====== Records shown

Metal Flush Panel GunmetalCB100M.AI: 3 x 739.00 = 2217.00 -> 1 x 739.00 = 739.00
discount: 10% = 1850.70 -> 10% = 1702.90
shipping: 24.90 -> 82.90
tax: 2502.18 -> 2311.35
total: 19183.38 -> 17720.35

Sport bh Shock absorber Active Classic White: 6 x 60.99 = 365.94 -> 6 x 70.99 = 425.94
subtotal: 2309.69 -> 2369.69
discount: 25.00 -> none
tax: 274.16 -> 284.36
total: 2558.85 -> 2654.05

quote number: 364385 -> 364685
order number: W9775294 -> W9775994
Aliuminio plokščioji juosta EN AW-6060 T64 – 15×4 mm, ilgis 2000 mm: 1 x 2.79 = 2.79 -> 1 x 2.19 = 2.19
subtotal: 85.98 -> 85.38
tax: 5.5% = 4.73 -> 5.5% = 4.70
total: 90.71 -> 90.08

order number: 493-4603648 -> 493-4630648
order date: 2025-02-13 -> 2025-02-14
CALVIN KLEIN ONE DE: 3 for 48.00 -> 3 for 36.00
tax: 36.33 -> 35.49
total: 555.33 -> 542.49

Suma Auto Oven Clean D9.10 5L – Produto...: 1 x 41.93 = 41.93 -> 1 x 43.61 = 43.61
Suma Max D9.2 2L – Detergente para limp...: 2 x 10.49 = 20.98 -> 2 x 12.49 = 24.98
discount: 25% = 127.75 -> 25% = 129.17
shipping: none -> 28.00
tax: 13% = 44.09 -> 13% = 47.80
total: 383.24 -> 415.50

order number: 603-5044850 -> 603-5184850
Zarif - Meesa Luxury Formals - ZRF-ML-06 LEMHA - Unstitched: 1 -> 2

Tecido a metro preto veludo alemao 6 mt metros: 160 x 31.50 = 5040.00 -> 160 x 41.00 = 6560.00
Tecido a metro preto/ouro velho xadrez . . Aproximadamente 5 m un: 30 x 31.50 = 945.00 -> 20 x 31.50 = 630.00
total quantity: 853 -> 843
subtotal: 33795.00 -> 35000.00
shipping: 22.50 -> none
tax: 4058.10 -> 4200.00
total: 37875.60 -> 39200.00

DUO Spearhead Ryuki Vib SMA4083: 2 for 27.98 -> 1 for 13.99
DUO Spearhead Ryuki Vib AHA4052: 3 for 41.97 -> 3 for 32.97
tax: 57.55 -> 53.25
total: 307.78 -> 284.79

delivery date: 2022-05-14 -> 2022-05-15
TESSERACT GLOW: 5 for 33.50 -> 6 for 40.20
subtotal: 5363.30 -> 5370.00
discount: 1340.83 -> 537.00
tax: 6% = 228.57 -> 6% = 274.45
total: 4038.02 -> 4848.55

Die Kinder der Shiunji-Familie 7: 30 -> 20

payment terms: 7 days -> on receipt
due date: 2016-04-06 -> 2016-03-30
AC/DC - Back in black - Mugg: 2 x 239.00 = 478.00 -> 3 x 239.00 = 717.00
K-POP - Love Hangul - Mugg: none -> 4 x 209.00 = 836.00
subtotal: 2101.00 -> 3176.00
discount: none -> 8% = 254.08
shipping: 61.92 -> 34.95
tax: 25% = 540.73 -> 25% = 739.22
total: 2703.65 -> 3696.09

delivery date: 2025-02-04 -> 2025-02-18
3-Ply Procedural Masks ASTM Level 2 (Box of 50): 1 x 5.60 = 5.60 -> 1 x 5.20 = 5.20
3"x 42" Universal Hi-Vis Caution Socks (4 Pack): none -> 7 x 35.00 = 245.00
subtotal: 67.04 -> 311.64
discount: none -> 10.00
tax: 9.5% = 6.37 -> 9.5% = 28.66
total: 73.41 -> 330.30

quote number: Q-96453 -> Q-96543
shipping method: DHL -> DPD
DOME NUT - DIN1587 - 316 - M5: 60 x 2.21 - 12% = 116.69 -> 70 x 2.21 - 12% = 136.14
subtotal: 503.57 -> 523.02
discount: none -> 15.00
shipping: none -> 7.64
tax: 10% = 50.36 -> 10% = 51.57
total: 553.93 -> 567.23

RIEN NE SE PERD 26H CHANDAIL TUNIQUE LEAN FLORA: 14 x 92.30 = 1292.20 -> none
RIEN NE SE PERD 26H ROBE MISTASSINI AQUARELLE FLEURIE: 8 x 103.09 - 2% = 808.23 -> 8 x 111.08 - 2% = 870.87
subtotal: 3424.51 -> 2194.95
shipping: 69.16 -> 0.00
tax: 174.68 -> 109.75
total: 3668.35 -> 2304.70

============

What the task requires: Once you have read the records above, please copy them out exactly.

Task result:
Metal Flush Panel GunmetalCB100M.AI: 3 x 739.00 = 2217.00 -> 1 x 739.00 = 739.00
discount: 10% = 1850.70 -> 10% = 1702.90
shipping: 24.90 -> 82.90
tax: 2502.18 -> 2311.35
total: 19183.38 -> 17720.35

Sport bh Shock absorber Active Classic White: 6 x 60.99 = 365.94 -> 6 x 70.99 = 425.94
subtotal: 2309.69 -> 2369.69
discount: 25.00 -> none
tax: 274.16 -> 284.36
total: 2558.85 -> 2654.05

quote number: 364385 -> 364685
order number: W9775294 -> W9775994
Aliuminio plokščioji juosta EN AW-6060 T64 – 15×4 mm, ilgis 2000 mm: 1 x 2.79 = 2.79 -> 1 x 2.19 = 2.19
subtotal: 85.98 -> 85.38
tax: 5.5% = 4.73 -> 5.5% = 4.70
total: 90.71 -> 90.08

order number: 493-4603648 -> 493-4630648
order date: 2025-02-13 -> 2025-02-14
CALVIN KLEIN ONE DE: 3 for 48.00 -> 3 for 36.00
tax: 36.33 -> 35.49
total: 555.33 -> 542.49

Suma Auto Oven Clean D9.10 5L – Produto...: 1 x 41.93 = 41.93 -> 1 x 43.61 = 43.61
Suma Max D9.2 2L – Detergente para limp...: 2 x 10.49 = 20.98 -> 2 x 12.49 = 24.98
discount: 25% = 127.75 -> 25% = 129.17
shipping: none -> 28.00
tax: 13% = 44.09 -> 13% = 47.80
total: 383.24 -> 415.50

order number: 603-5044850 -> 603-5184850
Zarif - Meesa Luxury Formals - ZRF-ML-06 LEMHA - Unstitched: 1 -> 2

Tecido a metro preto veludo alemao 6 mt metros: 160 x 31.50 = 5040.00 -> 160 x 41.00 = 6560.00
Tecido a metro preto/ouro velho xadrez . . Aproximadamente 5 m un: 30 x 31.50 = 945.00 -> 20 x 31.50 = 630.00
total quantity: 853 -> 843
subtotal: 33795.00 -> 35000.00
shipping: 22.50 -> none
tax: 4058.10 -> 4200.00
total: 37875.60 -> 39200.00

DUO Spearhead Ryuki Vib SMA4083: 2 for 27.98 -> 1 for 13.99
DUO Spearhead Ryuki Vib AHA4052: 3 for 41.97 -> 3 for 32.97
tax: 57.55 -> 53.25
total: 307.78 -> 284.79

delivery date: 2022-05-14 -> 2022-05-15
TESSERACT GLOW: 5 for 33.50 -> 6 for 40.20
subtotal: 5363.30 -> 5370.00
discount: 1340.83 -> 537.00
tax: 6% = 228.57 -> 6% = 274.45
total: 4038.02 -> 4848.55

Die Kinder der Shiunji-Familie 7: 30 -> 20

payment terms: 7 days -> on receipt
due date: 2016-04-06 -> 2016-03-30
AC/DC - Back in black - Mugg: 2 x 239.00 = 478.00 -> 3 x 239.00 = 717.00
K-POP - Love Hangul - Mugg: none -> 4 x 209.00 = 836.00
subtotal: 2101.00 -> 3176.00
discount: none -> 8% = 254.08
shipping: 61.92 -> 34.95
tax: 25% = 540.73 -> 25% = 739.22
total: 2703.65 -> 3696.09

delivery date: 2025-02-04 -> 2025-02-18
3-Ply Procedural Masks ASTM Level 2 (Box of 50): 1 x 5.60 = 5.60 -> 1 x 5.20 = 5.20
3"x 42" Universal Hi-Vis Caution Socks (4 Pack): none -> 7 x 35.00 = 245.00
subtotal: 67.04 -> 311.64
discount: none -> 10.00
tax: 9.5% = 6.37 -> 9.5% = 28.66
total: 73.41 -> 330.30

quote number: Q-96453 -> Q-96543
shipping method: DHL -> DPD
DOME NUT - DIN1587 - 316 - M5: 60 x 2.21 - 12% = 116.69 -> 70 x 2.21 - 12% = 136.14
subtotal: 503.57 -> 523.02
discount: none -> 15.00
shipping: none -> 7.64
tax: 10% = 50.36 -> 10% = 51.57
total: 553.93 -> 567.23

RIEN NE SE PERD 26H CHANDAIL TUNIQUE LEAN FLORA: 14 x 92.30 = 1292.20 -> none
RIEN NE SE PERD 26H ROBE MISTASSINI AQUARELLE FLEURIE: 8 x 103.09 - 2% = 808.23 -> 8 x 111.08 - 2% = 870.87
subtotal: 3424.51 -> 2194.95
shipping: 69.16 -> 0.00
tax: 174.68 -> 109.75
total: 3668.35 -> 2304.70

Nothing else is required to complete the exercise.